[[ Excerpted data, beginning ]]

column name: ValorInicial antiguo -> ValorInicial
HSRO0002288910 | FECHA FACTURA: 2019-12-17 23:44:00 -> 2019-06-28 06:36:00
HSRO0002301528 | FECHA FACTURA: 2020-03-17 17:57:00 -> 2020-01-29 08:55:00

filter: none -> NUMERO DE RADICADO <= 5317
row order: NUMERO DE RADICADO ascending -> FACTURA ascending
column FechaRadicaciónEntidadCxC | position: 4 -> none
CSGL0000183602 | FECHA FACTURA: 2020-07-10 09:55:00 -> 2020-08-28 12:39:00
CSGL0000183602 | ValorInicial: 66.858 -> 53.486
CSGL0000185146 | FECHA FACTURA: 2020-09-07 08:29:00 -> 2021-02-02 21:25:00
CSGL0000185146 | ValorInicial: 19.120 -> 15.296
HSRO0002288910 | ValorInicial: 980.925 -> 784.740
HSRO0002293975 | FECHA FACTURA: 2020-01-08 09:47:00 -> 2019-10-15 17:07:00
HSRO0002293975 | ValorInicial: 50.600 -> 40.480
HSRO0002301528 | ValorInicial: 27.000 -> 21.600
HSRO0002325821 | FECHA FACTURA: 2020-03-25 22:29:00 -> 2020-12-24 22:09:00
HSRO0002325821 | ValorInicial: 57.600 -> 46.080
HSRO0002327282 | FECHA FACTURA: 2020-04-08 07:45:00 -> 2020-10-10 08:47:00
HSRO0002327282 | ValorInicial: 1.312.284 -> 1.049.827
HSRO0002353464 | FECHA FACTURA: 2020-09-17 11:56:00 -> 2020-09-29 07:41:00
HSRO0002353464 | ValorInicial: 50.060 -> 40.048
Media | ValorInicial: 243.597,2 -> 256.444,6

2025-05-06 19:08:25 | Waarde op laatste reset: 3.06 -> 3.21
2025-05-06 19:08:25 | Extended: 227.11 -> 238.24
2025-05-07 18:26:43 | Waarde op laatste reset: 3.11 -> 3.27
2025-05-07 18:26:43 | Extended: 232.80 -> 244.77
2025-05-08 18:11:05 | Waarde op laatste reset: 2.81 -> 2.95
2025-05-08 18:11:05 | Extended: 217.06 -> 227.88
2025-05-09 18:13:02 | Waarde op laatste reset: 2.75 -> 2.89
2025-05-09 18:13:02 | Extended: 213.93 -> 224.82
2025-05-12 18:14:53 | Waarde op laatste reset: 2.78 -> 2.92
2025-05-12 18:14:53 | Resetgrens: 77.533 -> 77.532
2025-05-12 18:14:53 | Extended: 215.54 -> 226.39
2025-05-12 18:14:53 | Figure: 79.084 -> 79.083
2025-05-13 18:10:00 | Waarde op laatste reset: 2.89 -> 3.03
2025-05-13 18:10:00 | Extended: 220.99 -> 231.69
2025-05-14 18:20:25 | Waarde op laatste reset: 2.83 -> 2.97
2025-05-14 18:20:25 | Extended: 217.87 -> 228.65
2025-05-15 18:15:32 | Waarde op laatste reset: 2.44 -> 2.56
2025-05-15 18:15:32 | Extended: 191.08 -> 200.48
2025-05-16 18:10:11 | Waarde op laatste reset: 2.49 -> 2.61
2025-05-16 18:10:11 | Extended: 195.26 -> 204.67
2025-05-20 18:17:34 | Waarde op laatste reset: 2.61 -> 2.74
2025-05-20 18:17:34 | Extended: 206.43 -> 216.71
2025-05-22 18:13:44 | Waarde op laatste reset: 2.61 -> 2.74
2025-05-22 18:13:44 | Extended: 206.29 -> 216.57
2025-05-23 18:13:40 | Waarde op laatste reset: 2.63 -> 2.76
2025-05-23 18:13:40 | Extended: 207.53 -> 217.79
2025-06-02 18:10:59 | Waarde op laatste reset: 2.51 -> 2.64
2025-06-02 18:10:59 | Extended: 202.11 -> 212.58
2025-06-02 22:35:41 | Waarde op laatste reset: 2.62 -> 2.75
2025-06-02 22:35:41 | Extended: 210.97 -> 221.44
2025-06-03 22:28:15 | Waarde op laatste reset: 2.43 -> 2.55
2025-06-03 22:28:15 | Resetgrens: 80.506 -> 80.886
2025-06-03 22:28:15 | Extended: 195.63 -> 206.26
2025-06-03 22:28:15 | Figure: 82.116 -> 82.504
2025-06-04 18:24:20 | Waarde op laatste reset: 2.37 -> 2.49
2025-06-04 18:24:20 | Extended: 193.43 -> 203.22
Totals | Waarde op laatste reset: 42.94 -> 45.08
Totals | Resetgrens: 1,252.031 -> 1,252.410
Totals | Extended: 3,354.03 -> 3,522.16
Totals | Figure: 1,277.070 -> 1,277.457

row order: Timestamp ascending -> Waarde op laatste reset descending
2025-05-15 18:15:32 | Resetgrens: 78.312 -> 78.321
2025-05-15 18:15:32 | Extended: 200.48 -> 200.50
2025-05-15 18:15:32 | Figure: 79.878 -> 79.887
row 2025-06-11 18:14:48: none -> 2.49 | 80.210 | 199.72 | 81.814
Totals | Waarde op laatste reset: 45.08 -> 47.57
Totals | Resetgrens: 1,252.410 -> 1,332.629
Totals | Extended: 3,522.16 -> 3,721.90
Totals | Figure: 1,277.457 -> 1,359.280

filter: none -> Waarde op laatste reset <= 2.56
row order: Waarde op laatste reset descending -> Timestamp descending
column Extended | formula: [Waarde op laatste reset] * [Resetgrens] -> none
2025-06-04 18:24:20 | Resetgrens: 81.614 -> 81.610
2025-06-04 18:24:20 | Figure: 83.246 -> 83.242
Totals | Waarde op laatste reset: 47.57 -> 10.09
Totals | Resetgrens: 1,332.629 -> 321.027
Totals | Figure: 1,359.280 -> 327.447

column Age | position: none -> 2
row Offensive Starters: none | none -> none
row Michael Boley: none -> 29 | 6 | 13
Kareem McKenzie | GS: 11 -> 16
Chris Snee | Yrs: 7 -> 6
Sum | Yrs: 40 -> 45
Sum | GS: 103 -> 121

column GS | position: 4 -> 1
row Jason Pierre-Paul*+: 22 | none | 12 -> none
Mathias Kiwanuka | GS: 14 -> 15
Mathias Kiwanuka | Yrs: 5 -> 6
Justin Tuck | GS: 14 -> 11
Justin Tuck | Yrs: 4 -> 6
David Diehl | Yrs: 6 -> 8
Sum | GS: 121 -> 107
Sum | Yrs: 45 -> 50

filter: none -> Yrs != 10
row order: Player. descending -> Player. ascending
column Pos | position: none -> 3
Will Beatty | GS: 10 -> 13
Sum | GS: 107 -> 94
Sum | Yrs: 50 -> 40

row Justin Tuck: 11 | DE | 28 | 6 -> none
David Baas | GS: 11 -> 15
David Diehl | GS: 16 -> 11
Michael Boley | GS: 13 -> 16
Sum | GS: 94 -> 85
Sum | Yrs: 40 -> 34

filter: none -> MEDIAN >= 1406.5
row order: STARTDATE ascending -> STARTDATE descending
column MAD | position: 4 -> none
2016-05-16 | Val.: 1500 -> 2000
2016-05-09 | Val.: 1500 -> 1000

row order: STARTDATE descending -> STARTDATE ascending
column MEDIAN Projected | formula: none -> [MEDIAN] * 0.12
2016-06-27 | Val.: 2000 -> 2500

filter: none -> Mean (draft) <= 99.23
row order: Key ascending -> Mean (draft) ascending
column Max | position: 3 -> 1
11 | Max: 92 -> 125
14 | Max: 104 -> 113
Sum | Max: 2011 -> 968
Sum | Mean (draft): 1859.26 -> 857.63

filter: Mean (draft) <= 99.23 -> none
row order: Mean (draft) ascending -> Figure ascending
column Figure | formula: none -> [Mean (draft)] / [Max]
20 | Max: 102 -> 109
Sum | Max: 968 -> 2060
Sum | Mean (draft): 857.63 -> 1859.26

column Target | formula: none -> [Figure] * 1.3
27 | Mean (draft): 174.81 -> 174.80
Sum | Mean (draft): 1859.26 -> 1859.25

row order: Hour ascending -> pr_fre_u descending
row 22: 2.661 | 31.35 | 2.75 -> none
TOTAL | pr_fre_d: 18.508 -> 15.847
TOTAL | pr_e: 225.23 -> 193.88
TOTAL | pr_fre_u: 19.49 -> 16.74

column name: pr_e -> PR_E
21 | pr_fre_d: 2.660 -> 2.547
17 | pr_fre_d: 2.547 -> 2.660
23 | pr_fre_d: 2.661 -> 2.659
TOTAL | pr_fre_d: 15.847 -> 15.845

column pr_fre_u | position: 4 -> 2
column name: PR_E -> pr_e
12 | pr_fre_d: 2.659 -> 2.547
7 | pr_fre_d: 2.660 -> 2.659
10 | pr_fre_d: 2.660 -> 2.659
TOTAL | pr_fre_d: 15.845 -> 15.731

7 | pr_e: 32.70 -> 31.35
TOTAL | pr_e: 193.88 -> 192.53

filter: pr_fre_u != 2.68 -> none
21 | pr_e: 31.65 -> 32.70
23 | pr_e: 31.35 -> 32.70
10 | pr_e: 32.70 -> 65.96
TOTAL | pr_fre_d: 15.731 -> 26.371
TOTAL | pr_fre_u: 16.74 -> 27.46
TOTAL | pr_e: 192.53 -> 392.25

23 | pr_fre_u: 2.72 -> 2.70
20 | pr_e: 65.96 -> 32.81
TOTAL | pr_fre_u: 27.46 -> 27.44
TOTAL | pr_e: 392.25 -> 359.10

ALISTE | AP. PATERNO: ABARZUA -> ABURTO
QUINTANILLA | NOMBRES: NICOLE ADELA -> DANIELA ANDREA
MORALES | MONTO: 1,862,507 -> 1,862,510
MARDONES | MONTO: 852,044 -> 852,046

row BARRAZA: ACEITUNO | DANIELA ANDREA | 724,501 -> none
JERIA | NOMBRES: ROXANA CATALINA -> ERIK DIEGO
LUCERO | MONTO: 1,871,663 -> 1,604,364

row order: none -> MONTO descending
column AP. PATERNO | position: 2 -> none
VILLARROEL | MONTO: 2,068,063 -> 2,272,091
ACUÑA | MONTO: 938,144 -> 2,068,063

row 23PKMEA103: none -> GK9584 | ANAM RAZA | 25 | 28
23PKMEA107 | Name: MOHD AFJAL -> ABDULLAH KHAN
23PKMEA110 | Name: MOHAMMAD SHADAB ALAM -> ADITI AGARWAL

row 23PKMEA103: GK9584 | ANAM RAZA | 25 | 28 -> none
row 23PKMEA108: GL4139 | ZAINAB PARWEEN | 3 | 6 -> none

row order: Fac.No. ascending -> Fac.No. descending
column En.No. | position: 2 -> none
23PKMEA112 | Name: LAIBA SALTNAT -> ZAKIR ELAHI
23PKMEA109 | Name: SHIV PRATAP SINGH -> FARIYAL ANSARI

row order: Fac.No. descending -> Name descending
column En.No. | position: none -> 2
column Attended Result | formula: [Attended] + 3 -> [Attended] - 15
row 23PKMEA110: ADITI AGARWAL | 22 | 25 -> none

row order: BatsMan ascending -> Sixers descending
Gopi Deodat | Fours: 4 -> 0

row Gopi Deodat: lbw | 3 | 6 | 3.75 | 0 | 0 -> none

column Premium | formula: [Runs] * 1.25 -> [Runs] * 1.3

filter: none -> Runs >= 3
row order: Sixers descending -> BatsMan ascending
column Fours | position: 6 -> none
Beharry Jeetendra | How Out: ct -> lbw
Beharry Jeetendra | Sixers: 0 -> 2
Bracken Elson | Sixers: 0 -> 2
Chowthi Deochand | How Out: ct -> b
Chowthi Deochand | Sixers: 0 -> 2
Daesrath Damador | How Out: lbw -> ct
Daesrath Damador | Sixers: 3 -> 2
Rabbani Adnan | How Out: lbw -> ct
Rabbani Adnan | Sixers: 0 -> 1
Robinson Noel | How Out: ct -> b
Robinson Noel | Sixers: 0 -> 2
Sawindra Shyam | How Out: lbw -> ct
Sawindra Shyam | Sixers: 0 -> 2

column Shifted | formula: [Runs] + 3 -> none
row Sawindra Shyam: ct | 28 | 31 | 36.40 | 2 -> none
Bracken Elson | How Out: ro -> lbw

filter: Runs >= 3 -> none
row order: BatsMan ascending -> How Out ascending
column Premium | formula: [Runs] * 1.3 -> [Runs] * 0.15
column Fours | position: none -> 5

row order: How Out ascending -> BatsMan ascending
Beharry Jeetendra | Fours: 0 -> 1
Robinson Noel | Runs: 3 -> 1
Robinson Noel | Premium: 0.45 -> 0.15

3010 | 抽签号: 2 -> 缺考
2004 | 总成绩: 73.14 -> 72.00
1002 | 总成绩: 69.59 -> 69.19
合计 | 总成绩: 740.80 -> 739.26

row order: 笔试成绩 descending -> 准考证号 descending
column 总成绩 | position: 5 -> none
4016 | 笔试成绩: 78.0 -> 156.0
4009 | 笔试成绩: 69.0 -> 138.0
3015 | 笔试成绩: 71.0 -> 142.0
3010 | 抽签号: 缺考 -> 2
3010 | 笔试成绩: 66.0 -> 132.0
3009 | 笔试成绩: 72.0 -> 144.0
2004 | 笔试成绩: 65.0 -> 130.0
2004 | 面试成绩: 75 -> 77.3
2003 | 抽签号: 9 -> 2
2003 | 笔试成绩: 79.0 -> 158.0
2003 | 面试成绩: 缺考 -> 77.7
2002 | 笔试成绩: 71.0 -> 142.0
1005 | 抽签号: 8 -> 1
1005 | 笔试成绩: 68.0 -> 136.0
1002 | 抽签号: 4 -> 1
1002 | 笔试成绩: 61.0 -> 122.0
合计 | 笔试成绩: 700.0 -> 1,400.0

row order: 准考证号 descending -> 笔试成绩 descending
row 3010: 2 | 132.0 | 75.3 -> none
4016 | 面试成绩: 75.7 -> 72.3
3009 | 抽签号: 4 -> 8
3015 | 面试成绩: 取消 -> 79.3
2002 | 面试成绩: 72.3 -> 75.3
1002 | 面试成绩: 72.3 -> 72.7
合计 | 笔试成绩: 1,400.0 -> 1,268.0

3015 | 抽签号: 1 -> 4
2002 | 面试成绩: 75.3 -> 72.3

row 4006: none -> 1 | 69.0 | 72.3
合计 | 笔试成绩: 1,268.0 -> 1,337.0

[[ Excerpted data, end ]]

■ Exercise brief ■
Going back to the entries above, set down exactly the lines that begin at the one with "Sum | Max: 2011 -> 968" and end at the one with "column Target |", both included, and nothing else.

■ Written reply ■
Sum | Max: 2011 -> 968
Sum | Mean (draft): 1859.26 -> 857.63

filter: Mean (draft) <= 99.23 -> none
row order: Mean (draft) ascending -> Figure ascending
column Figure | formula: none -> [Mean (draft)] / [Max]
20 | Max: 102 -> 109
Sum | Max: 968 -> 2060
Sum | Mean (draft): 857.63 -> 1859.26

column Target | formula: none -> [Figure] * 1.3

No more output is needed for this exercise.